Wistar’s Meenhard Herlyn, D.V.M., D.Sc., director of the Melanoma Research Center and professor in the Molecular and Cellular Oncogenesis Program, took the audience on a historical journey through the different stages and accomplishments of melanoma research, from the era of monoclonal antibodies, believed to be “magic bullets” that would cure cancer, through the discovery of the genetic basis of melanoma and the causative effect of gene mutations, to immunology studies.

Despite those accomplishments, by the early 2000s, Herlyn said, it seemed like nothing worked. Then, the modern era of melanoma research began with the discovery of targeted therapies and, since then, giant leaps have been made.
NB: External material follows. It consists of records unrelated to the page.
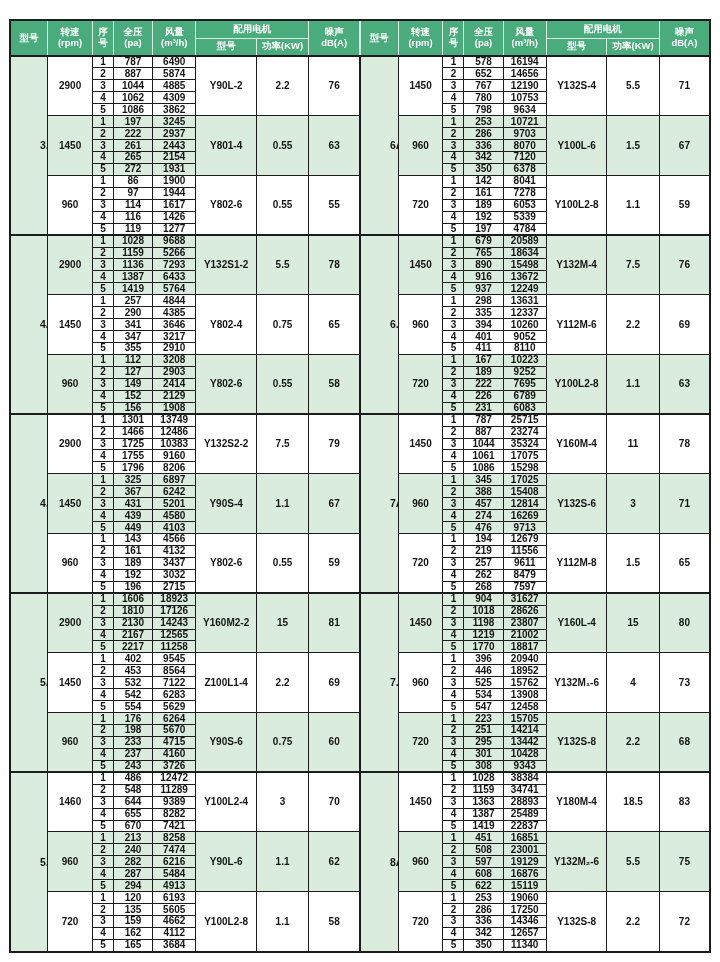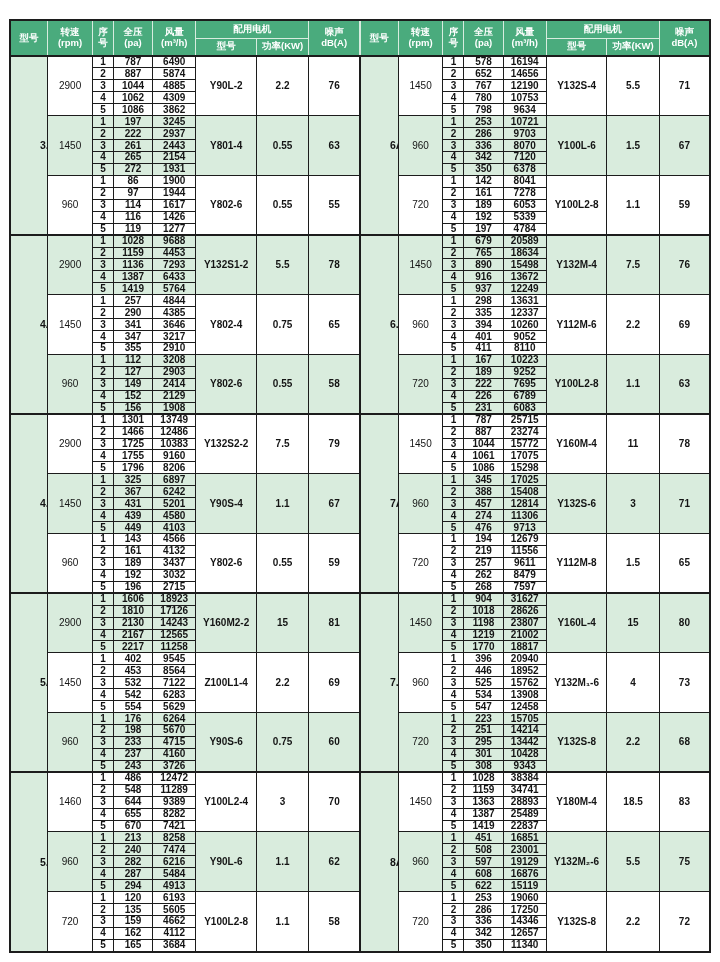--- a/index.html
+++ b/index.html
@@ -48,7 +48,7 @@
   }
   tbody td.green{background:var(--row-green);}
   tbody td.model-cell{background:var(--row-green);font-weight:700;font-size:10.5px;padding-left:29px;}
-  tbody td.speed-cell{font-weight:400;}
+  tbody td.speed-cell{font-weight:700;}
   tr.model-top td{border-top:2px solid var(--border);}
 </style>
 </head>

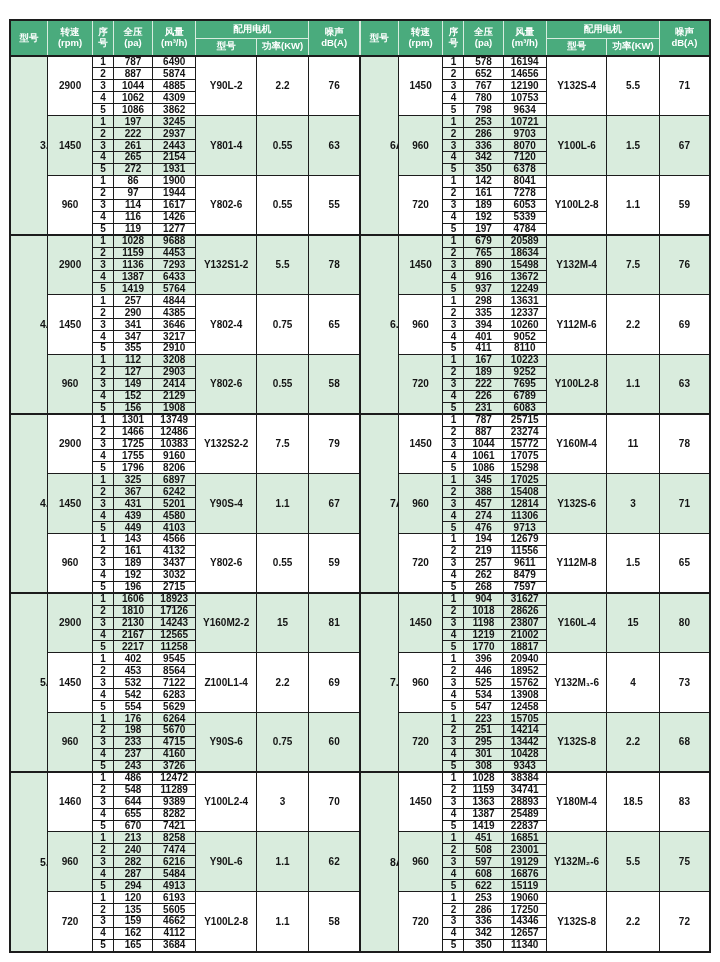--- a/index.html
+++ b/index.html
@@ -185,7 +185,7 @@
           <tr>
             <td class="green">2</td>
             <td class="green">1159</td>
-            <td class="green">4453</td>
+            <td class="green">5266</td>
           </tr>
           <tr>
             <td class="green">3</td>

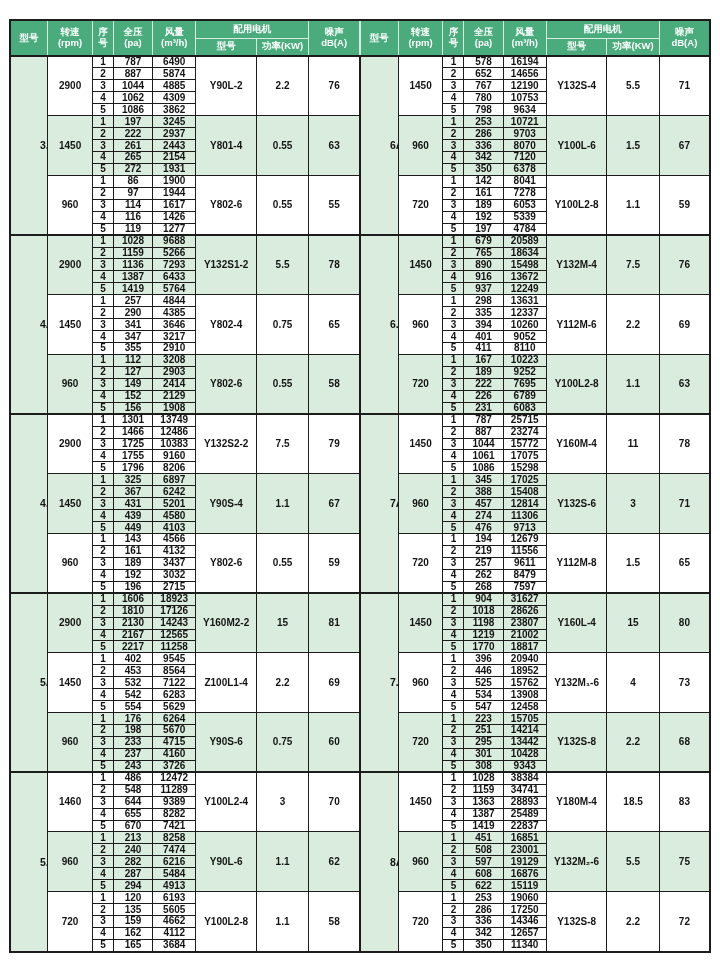--- a/index.html
+++ b/index.html
@@ -748,7 +748,7 @@
           <tr>
             <td>3</td>
             <td>1044</td>
-            <td>15772</td>
+            <td>35324</td>
           </tr>
           <tr>
             <td>4</td>

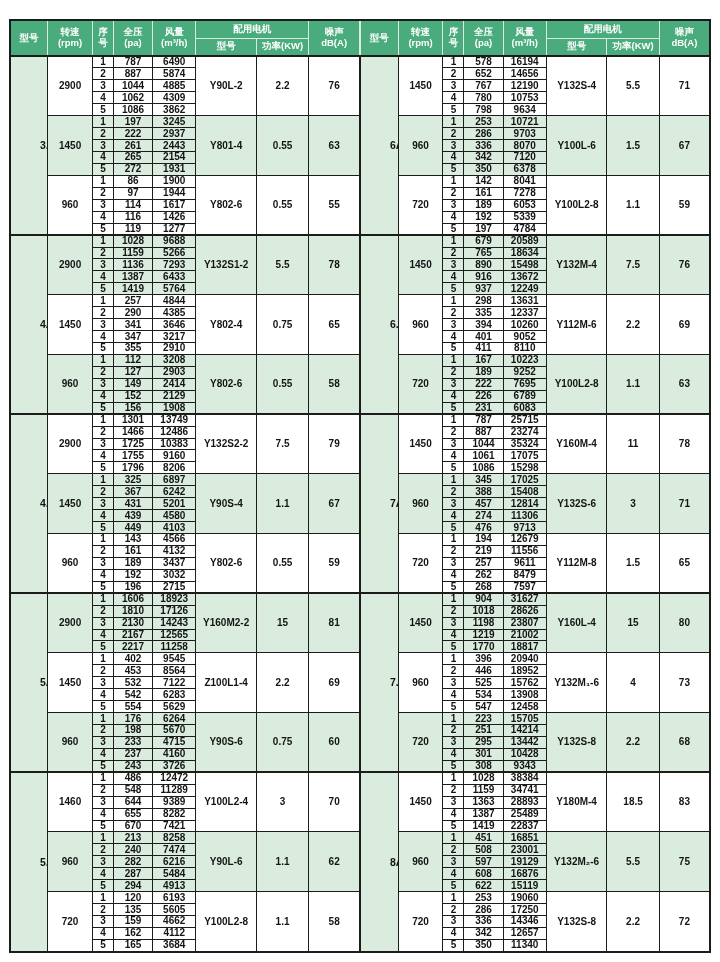--- a/index.html
+++ b/index.html
@@ -782,7 +782,7 @@
           <tr>
             <td class="green">4</td>
             <td class="green">274</td>
-            <td class="green">11306</td>
+            <td class="green">16269</td>
           </tr>
           <tr>
             <td class="green">5</td>

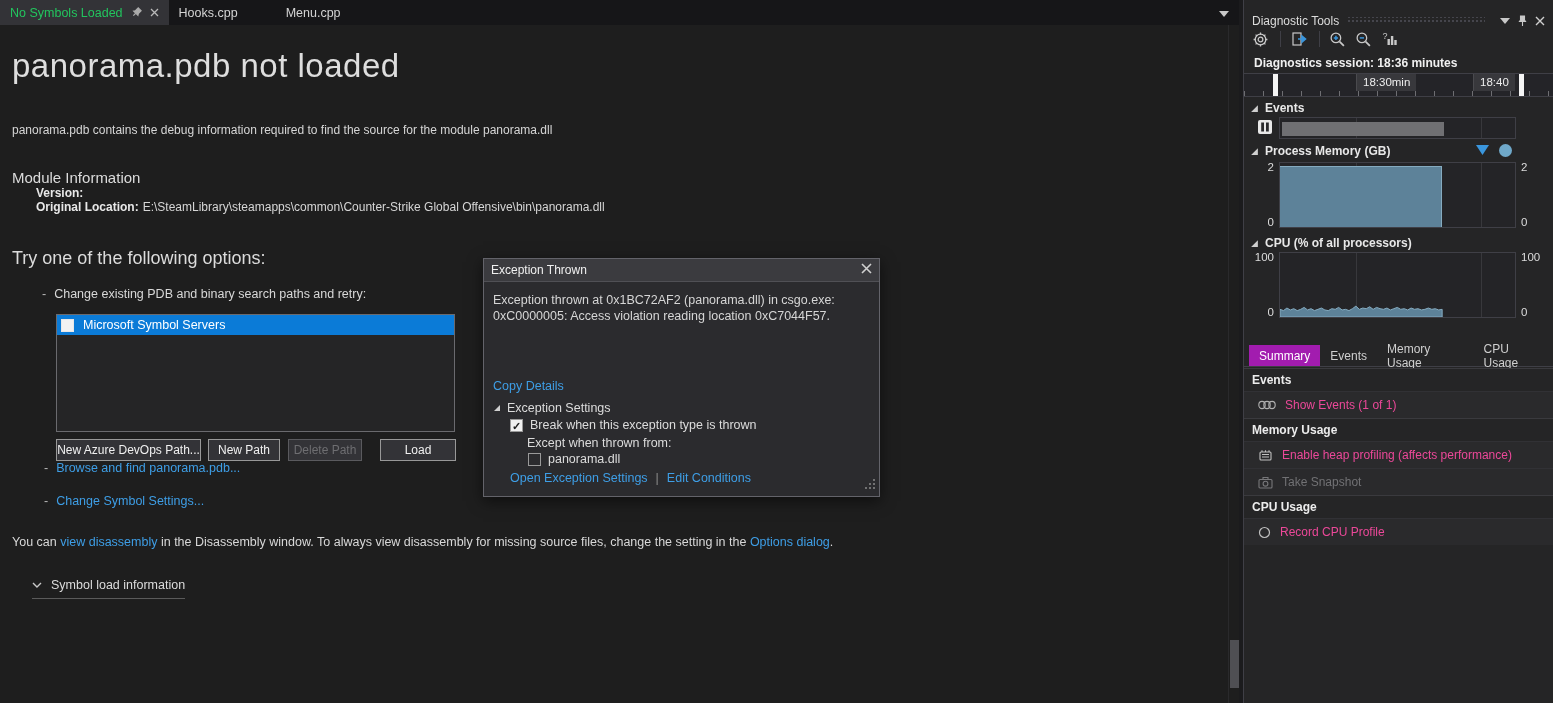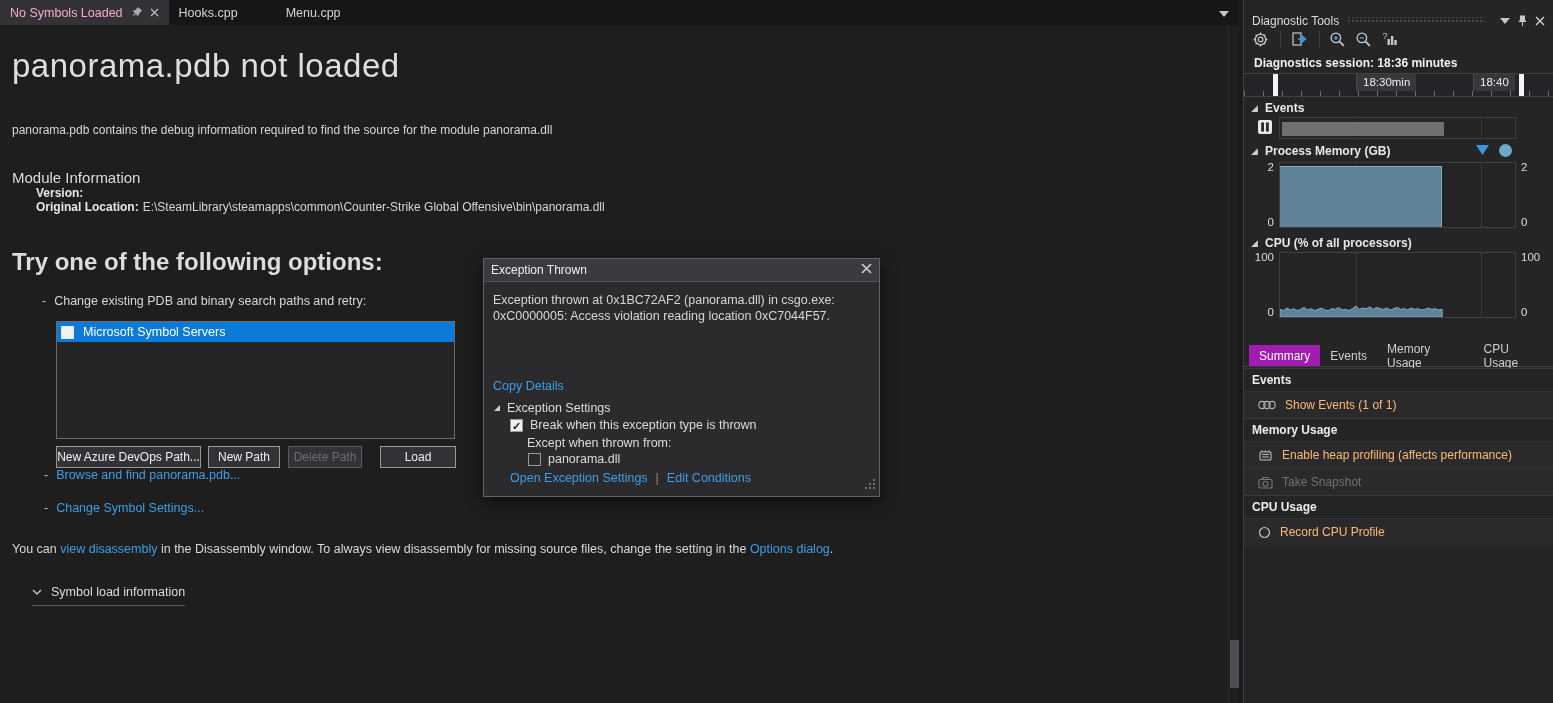--- a/index.html
+++ b/index.html
@@ -13,7 +13,7 @@
   
   .tabbar { position:absolute; left:0; top:0; width:1243px; height:25px; background:#161618; display:flex; align-items:stretch; }
   .tab { display:flex; align-items:center; padding:0 10px; color:#d4d4d4; font-size:12.5px; cursor:default; }
-  .tab.active { background:#333337; color:#f9a8d4; }
+  .tab.active { background:#333337; color:#22c55e; }
   .tab .tico { display:inline-flex; margin-left:8px; opacity:.9; }
   .tab-overflow { position:absolute; right:14px; top:6px; }
 

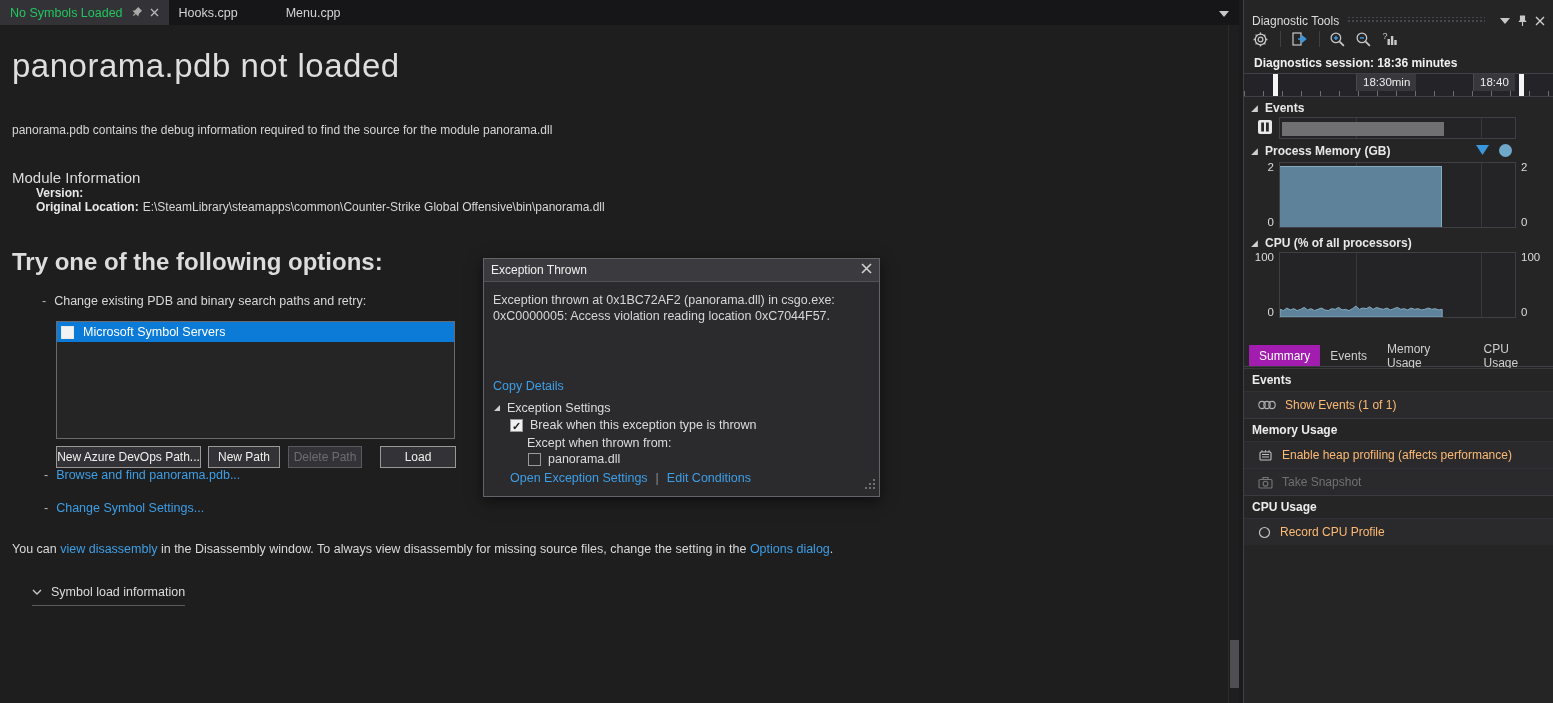--- a/index.html
+++ b/index.html
@@ -26,7 +26,7 @@
   .modrow.first { margin-top:0; }
   .modrow b { color:#e8e8e8; }
   .modrow .val { color:#d6d6d6; margin-left:4px; }
-  .h2b { margin-top:34px; font-size:24px; font-weight:700; color:#dcdcdc; }
+  .h2b { margin-top:34px; font-size:18px; font-weight:400; color:#dcdcdc; }
   .optline { margin-top:18px; margin-left:30px; font-size:12.5px; color:#d8d8d8; }
   .dash { color:#b8b8b8; margin-right:8px; }
   .listbox { margin-top:13px; margin-left:44px; width:399px; height:118px; background:#252526; border:1px solid #6a6a6e; }

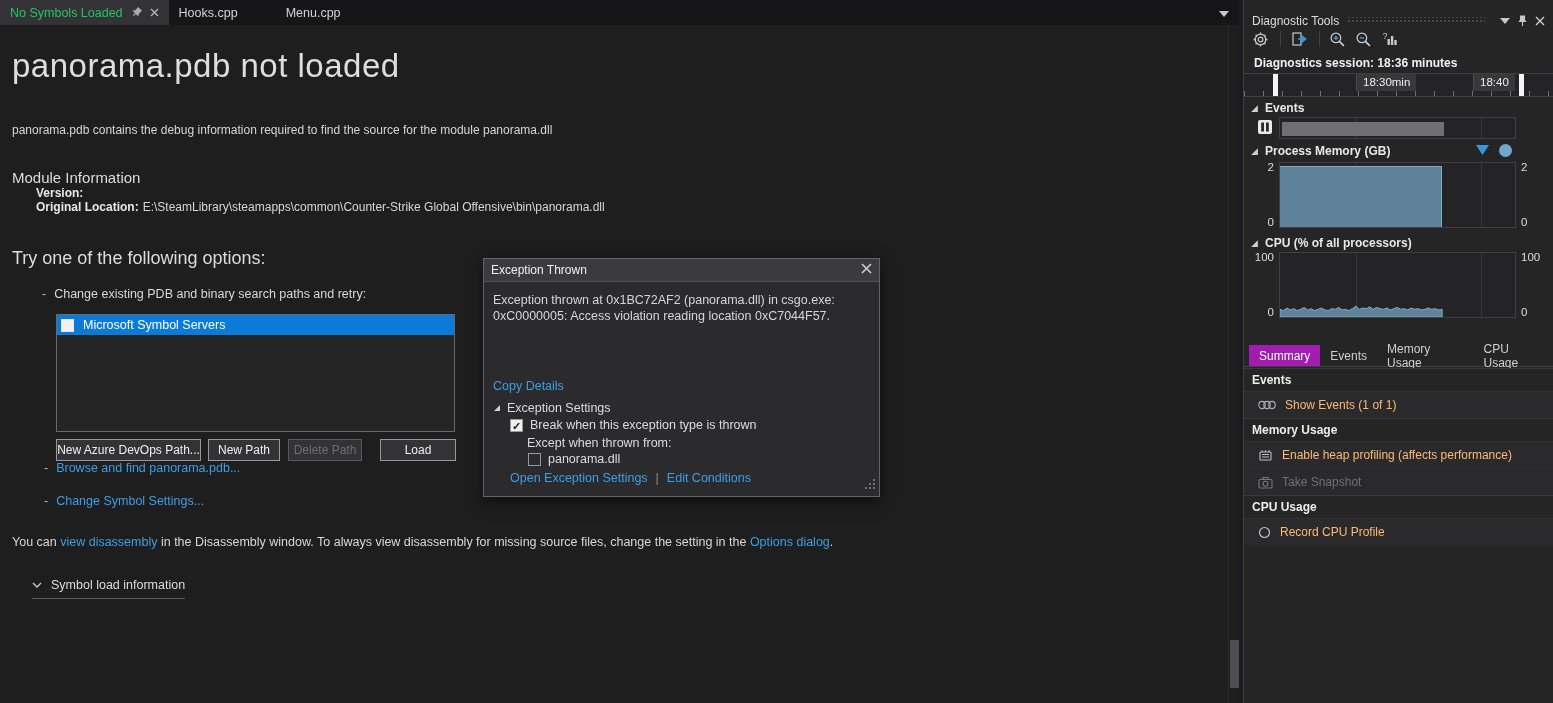--- a/index.html
+++ b/index.html
@@ -107,7 +107,7 @@
   .dtab.active { background:#a21caf; color:#ffffff; }
   .sumlist { position:absolute; left:0; right:0; top:368px; }
   .sum-head { height:23px; line-height:23px; padding-left:8px; font-size:12px; font-weight:bold; color:#ececec; border-top:1px solid #3a3a3e; background:#252526; }
-  .sum-row { height:27px; display:flex; align-items:center; padding-left:14px; font-size:12px; color:#fdba74; border-top:1px solid #313135; background:#2a2a2c; }
+  .sum-row { height:27px; display:flex; align-items:center; padding-left:14px; font-size:12px; color:#ec4899; border-top:1px solid #313135; background:#2a2a2c; }
   .sum-row .rico { display:inline-flex; margin-right:9px; }
   .sum-row.disabled { color:#717174; }
 </style>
A pioneer and witness to how the field has expanded, Herlyn has made important contributions to all those stages. He showed an overview of the many experimental models his laboratory has developed over the years, starting with melanoma cell lines, through 3-D skin reconstructs, to latest efforts in the creation of a patient-derived xenograft collection for preclinical drug testing, and “humanized mice”, in which the human immune system is rebuilt in a mouse. These powerful models have allowed the Herlyn lab and many other laboratories around the world to make important discoveries, and continue to be unique tools to advance melanoma research.

Closing the Symposium, Wistar’s Jessie Villanueva, Ph.D., associate professor in the Molecular and Cellular Oncogenesis Program, invited everyone back to Wistar in 2020 with their next breakthroughs in melanoma research.